El candidato presidencial del Apra, Enrique Valderrama, lanzó duras críticas contra las principales fuerzas políticas representadas en el Congreso de la República, a las que atribuyó la actual crisis política que atraviesa el país. Desde Ayacucho, el dirigente aprista sostuvo que la reciente conformación del nuevo gabinete ministerial responde más a una negociación política que a un intento real por estabilizar el Ejecutivo.
Las declaraciones se producen en un contexto de alta incertidumbre institucional, marcado por la salida del anterior gabinete y la juramentación de un nuevo Consejo de Ministros encabezado por Denisse Miralles, tras la fallida designación del economista Hernando de Soto. Para Valderrama, el problema de fondo no es solo el relevo ministerial, sino el peso que han adquirido las bancadas parlamentarias en la toma de decisiones del Ejecutivo.
“Los responsables están en el Parlamento”
En sus declaraciones públicas, Valderrama apuntó directamente a las bancadas de Fuerza Popular, Alianza para el Progreso, Podemos Perú y Perú Libre, así como a sus principales líderes. Según dijo, estas fuerzas políticas serían responsables de haber profundizado la crisis mediante disputas internas y cálculos de poder.
“Señalo a Fuerza Popular, a César Acuña, a los señores Luna, a los señores Cerrón.

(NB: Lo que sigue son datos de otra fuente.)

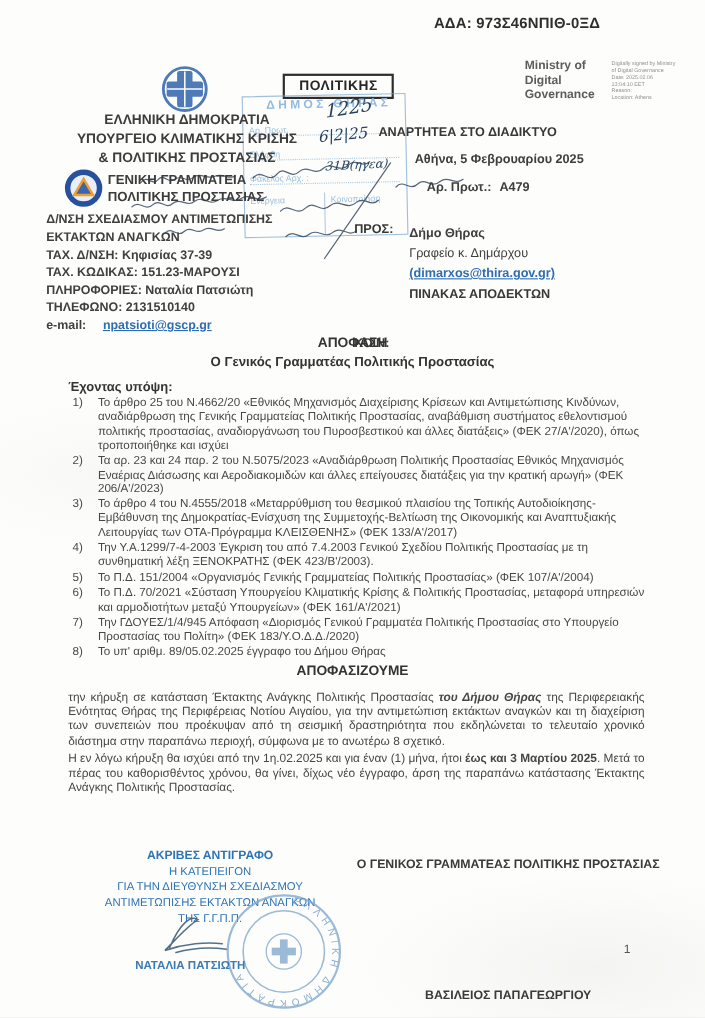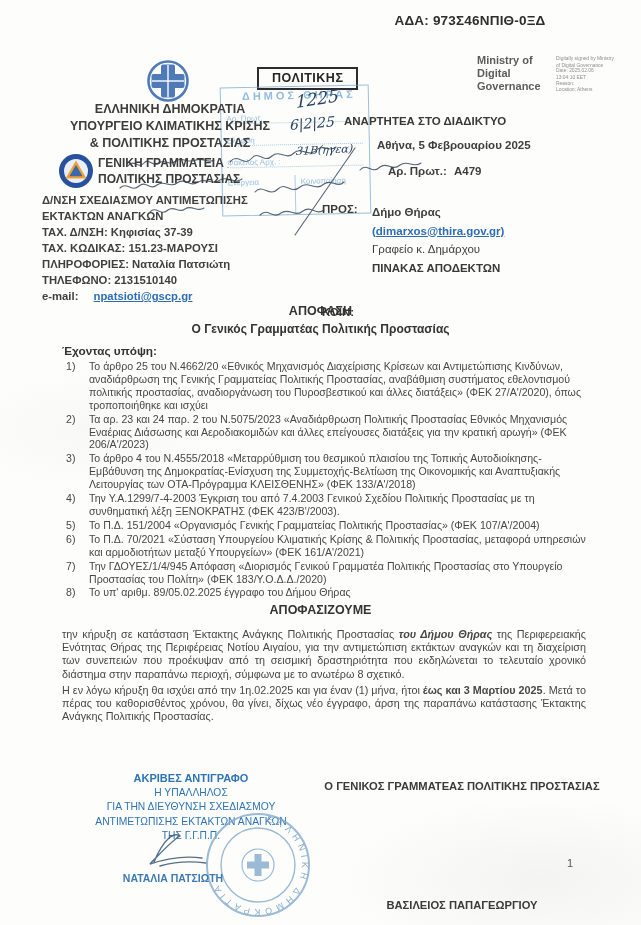--- a/index.html
+++ b/index.html
@@ -156,54 +156,54 @@
   <div class="abs anartitea">ΑΝΑΡΤΗΤΕΑ ΣΤΟ ΔΙΑΔΙΚΤΥΟ</div>
   <div class="abs dateline">Αθήνα, 5 Φεβρουαρίου 2025</div>
   <div class="abs protocol">
     <span>Αρ. Πρωτ.:</span>
     <span class="b" style="margin-left:4px;">Α479</span>
   </div>
 
   <div class="abs pros-label">ΠΡΟΣ:</div>
   <div class="abs pros-block">
     <div class="b">Δήμο Θήρας</div>
+    <div>Γραφείο κ. Δημάρχου</div>
     <div><a class="doc-link" href="#">(dimarxos@thira.gov.gr)</a></div>
-    <div>Γραφείο κ. Δημάρχου</div>
   </div>
 
   <div class="abs koin-label">ΚΟΙΝ:</div>
   <div class="abs koin-value">ΠΙΝΑΚΑΣ ΑΠΟΔΕΚΤΩΝ</div>
 
   <div class="abs apofasi-title">ΑΠΟΦΑΣΗ</div>
   <div class="abs apofasi-sub">Ο Γενικός Γραμματέας Πολιτικής Προστασίας</div>
   <div class="abs exontas">Έχοντας υπόψη:</div>
 
   <ol class="abs refs">
     <li>Το άρθρο 25 του Ν.4662/20 «Εθνικός Μηχανισμός Διαχείρισης Κρίσεων και Αντιμετώπισης Κινδύνων, αναδιάρθρωση της Γενικής Γραμματείας Πολιτικής Προστασίας, αναβάθμιση συστήματος εθελοντισμού πολιτικής προστασίας, αναδιοργάνωση του Πυροσβεστικού και άλλες διατάξεις» (ΦΕΚ 27/Α'/2020), όπως τροποποιήθηκε και ισχύει</li>
     <li>Τα αρ. 23 και 24 παρ. 2 του Ν.5075/2023 «Αναδιάρθρωση Πολιτικής Προστασίας Εθνικός Μηχανισμός Εναέριας Διάσωσης και Αεροδιακομιδών και άλλες επείγουσες διατάξεις για την  κρατική αρωγή» (ΦΕΚ 206/Α'/2023)</li>
-    <li>Το άρθρο 4 του Ν.4555/2018 «Μεταρρύθμιση του θεσμικού πλαισίου της Τοπικής Αυτοδιοίκησης-Εμβάθυνση της Δημοκρατίας-Ενίσχυση της Συμμετοχής-Βελτίωση της Οικονομικής και Αναπτυξιακής Λειτουργίας των ΟΤΑ-Πρόγραμμα ΚΛΕΙΣΘΕΝΗΣ» (ΦΕΚ 133/Α'/2018)</li>
+    <li>Το άρθρο 4 του Ν.4555/2018 «Μεταρρύθμιση του θεσμικού πλαισίου της Τοπικής Αυτοδιοίκησης-Εμβάθυνση της Δημοκρατίας-Ενίσχυση της Συμμετοχής-Βελτίωση της Οικονομικής και Αναπτυξιακής Λειτουργίας των ΟΤΑ-Πρόγραμμα ΚΛΕΙΣΘΕΝΗΣ» (ΦΕΚ 133/Α'/2017)</li>
     <li>Την Υ.Α.1299/7-4-2003 Έγκριση του από 7.4.2003 Γενικού Σχεδίου Πολιτικής Προστασίας με τη συνθηματική λέξη ΞΕΝΟΚΡΑΤΗΣ (ΦΕΚ 423/Β'/2003).</li>
     <li>Το Π.Δ. 151/2004 «Οργανισμός Γενικής Γραμματείας Πολιτικής Προστασίας» (ΦΕΚ 107/Α'/2004)</li>
     <li>Το Π.Δ. 70/2021 «Σύσταση Υπουργείου Κλιματικής Κρίσης &amp; Πολιτικής Προστασίας, μεταφορά υπηρεσιών και αρμοδιοτήτων μεταξύ Υπουργείων» (ΦΕΚ 161/Α'/2021)</li>
     <li>Την ΓΔΟΥΕΣ/1/4/945 Απόφαση «Διορισμός Γενικού Γραμματέα Πολιτικής Προστασίας στο Υπουργείο Προστασίας του Πολίτη» (ΦΕΚ 183/Υ.Ο.Δ.Δ./2020)</li>
     <li>Το υπ' αριθμ. 89/05.02.2025 έγγραφο του Δήμου Θήρας</li>
   </ol>
 
   <div class="abs apofasizoume">ΑΠΟΦΑΣΙΖΟΥΜΕ</div>
 
   <div class="abs body-par just p1">
     <span>την κήρυξη σε κατάσταση Έκτακτης Ανάγκης Πολιτικής Προστασίας </span><span class="bi">του Δήμου Θήρας</span><span> της Περιφερειακής Ενότητας Θήρας της Περιφέρειας Νοτίου Αιγαίου, για την αντιμετώπιση εκτάκτων αναγκών και τη διαχείριση των συνεπειών που προέκυψαν από τη σεισμική δραστηριότητα που εκδηλώνεται το τελευταίο χρονικό διάστημα στην παραπάνω περιοχή, σύμφωνα με το ανωτέρω 8 σχετικό.</span>
   </div>
   <div class="abs body-par just p2">
     <span>Η εν λόγω κήρυξη θα ισχύει από την 1η.02.2025 και για έναν (1) μήνα, ήτοι </span><span class="b">έως και 3 Μαρτίου 2025</span><span>. Μετά το πέρας του καθορισθέντος χρόνου, θα γίνει, δίχως νέο έγγραφο, άρση της παραπάνω κατάστασης Έκτακτης Ανάγκης Πολιτικής Προστασίας.</span>
   </div>
 
   <div class="abs sig-left">
     <div class="first">ΑΚΡΙΒΕΣ ΑΝΤΙΓΡΑΦΟ</div>
-    <div>Η ΥΠΑΛΛΗΛΟΣ</div>
+    <div>Η ΚΑΤΕΠΕΙΓΟΝ</div>
     <div>ΓΙΑ ΤΗΝ ΔΙΕΥΘΥΝΣΗ ΣΧΕΔΙΑΣΜΟΥ</div>
     <div>ΑΝΤΙΜΕΤΩΠΙΣΗΣ ΕΚΤΑΚΤΩΝ ΑΝΑΓΚΩΝ</div>
     <div>ΤΗΣ Γ.Γ.Π.Π.</div>
   </div>
 
   <svg class="abs signature-svg" width="90" height="42" viewBox="0 0 90 42">
     <g fill="none" stroke="#44617e" stroke-width="1.4" stroke-linecap="round" opacity="0.9">
       <path d="M14,34 C24,10 34,4 40,8 C30,14 18,28 10,36 C28,30 48,28 62,30"></path>
       <path d="M20,38 C34,34 52,33 66,35"></path>
     </g>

Estos grupos parlamentarios son los responsables de la crisis que hoy día tiene la patria”, afirmó el candidato, en un discurso que buscó marcar distancia con el Congreso y reforzar su perfil como figura opositora al actual equilibrio de poder.
Un gabinete bajo sospecha
El aspirante presidencial cuestionó especialmente la permanencia de siete ministros del anterior gabinete, liderado por el censurado expresidente José Jerí, dentro del nuevo equipo ministerial. A su juicio, este hecho evidencia que no hubo un verdadero cambio de rumbo, sino una recomposición basada en acuerdos políticos entre el Ejecutivo y el Legislativo.

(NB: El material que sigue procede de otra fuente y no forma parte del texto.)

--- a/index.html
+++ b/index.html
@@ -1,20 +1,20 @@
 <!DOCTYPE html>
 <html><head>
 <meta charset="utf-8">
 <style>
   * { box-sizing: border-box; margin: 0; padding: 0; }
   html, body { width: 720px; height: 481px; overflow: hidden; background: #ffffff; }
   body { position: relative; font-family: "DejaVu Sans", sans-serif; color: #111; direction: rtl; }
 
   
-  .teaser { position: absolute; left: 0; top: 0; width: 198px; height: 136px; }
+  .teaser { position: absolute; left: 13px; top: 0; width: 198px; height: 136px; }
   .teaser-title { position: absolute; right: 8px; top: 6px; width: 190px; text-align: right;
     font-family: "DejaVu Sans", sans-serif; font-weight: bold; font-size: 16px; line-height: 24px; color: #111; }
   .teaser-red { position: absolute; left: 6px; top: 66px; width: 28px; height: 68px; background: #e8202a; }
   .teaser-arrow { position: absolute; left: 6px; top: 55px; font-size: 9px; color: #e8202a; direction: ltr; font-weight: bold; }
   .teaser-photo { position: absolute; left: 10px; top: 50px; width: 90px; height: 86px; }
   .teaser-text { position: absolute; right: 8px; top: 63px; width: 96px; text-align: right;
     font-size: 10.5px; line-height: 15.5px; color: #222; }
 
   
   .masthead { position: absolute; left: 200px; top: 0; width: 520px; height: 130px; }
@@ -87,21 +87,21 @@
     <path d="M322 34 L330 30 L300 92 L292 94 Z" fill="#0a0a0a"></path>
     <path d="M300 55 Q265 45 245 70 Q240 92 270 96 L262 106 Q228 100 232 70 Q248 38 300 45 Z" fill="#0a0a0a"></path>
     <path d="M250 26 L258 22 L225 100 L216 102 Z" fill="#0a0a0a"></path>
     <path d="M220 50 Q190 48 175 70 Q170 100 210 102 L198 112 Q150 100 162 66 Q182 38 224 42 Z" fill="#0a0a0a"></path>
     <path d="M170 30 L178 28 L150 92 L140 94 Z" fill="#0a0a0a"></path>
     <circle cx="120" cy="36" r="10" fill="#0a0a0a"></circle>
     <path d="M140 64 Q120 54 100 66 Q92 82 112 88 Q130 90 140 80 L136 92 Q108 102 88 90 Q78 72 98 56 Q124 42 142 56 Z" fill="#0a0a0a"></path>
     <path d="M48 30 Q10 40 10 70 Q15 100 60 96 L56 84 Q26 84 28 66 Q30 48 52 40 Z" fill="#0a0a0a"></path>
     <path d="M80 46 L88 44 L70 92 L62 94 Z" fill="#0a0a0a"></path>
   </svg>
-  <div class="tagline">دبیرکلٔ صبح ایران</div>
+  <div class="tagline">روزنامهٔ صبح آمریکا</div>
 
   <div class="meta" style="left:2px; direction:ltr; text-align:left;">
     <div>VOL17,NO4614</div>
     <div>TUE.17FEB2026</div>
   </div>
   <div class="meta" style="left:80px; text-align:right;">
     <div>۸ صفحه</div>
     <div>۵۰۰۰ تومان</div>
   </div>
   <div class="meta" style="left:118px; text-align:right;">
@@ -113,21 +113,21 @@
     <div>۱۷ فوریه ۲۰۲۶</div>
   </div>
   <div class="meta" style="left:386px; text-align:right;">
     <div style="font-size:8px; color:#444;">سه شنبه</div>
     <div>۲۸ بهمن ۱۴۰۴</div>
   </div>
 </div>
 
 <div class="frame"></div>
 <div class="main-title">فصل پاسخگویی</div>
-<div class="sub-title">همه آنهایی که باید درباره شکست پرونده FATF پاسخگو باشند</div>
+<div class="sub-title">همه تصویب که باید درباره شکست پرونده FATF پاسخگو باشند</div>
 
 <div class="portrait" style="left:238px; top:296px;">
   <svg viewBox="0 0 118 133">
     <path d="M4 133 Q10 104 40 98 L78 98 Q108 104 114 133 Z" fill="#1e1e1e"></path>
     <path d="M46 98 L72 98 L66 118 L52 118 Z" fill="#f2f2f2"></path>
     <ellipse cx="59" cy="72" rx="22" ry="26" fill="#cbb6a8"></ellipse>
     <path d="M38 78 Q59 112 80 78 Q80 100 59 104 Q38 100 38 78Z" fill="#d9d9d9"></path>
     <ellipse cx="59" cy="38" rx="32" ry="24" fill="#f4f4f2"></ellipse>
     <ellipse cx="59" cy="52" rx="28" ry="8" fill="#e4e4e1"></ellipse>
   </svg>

Valderrama sostuvo que la dificultad para encontrar un nuevo presidente del Consejo de Ministros fue una señal clara de la fragilidad del sistema político actual. “Hoy día se han mantenido siete personas en el gabinete que son producto de una negociación política, no pensando en los intereses del país, sino en su propio bolsillo”, declaró, elevando el tono de sus críticas.
El trasfondo de la crisis
Las declaraciones del candidato aprista se producen en medio de un escenario marcado por la desconfianza ciudadana hacia las instituciones. La caída del anterior gabinete, la incertidumbre en torno a la figura de Hernando de Soto y la rápida juramentación de Denisse Miralles han reforzado la percepción de inestabilidad en el Ejecutivo.
Para Valderrama, la crisis no es coyuntural, sino estructural. Según su análisis, el Congreso ha dejado de cumplir un rol fiscalizador para convertirse en un actor que condiciona la gobernabilidad a cambio de cuotas de poder. Esta dinámica, advirtió, termina debilitando la democracia y alejando las decisiones políticas de las verdaderas necesidades de la población.
Mensaje de campaña
El pronunciamiento desde Ayacucho también tuvo un claro componente electoral. En plena carrera presidencial, Valderrama busca posicionarse como una alternativa frente a lo que denomina “la política de repartijas” entre el Ejecutivo y el Legislativo. Su discurso apunta a captar el descontento de sectores que ven en el Congreso el principal foco de la crisis política.
En ese sentido, el candidato del Apra insistió en la necesidad de un gobierno con mayor autonomía frente al Parlamento y con un gabinete conformado por criterios técnicos y no por presiones partidarias. Aunque no detalló propuestas concretas, dejó entrever que un eventual gobierno suyo buscaría reformar la relación entre ambos poderes del Estado.
Un clima político aún incierto
Mientras tanto, el nuevo gabinete encabezado por Denisse Miralles deberá enfrentar en los próximos días el desafío de presentarse ante el Congreso de la República para solicitar el voto de confianza. La postura de las principales bancadas aún no está definida, lo que mantiene abierto el escenario de confrontación política.
Las críticas de Valderrama se suman a una serie de cuestionamientos desde distintos sectores políticos, en un clima donde cada movimiento del Ejecutivo es leído en clave de negociación parlamentaria. La crisis, lejos de disiparse, parece trasladarse ahora al debate electoral, donde los candidatos buscan capitalizar el desgaste del sistema político.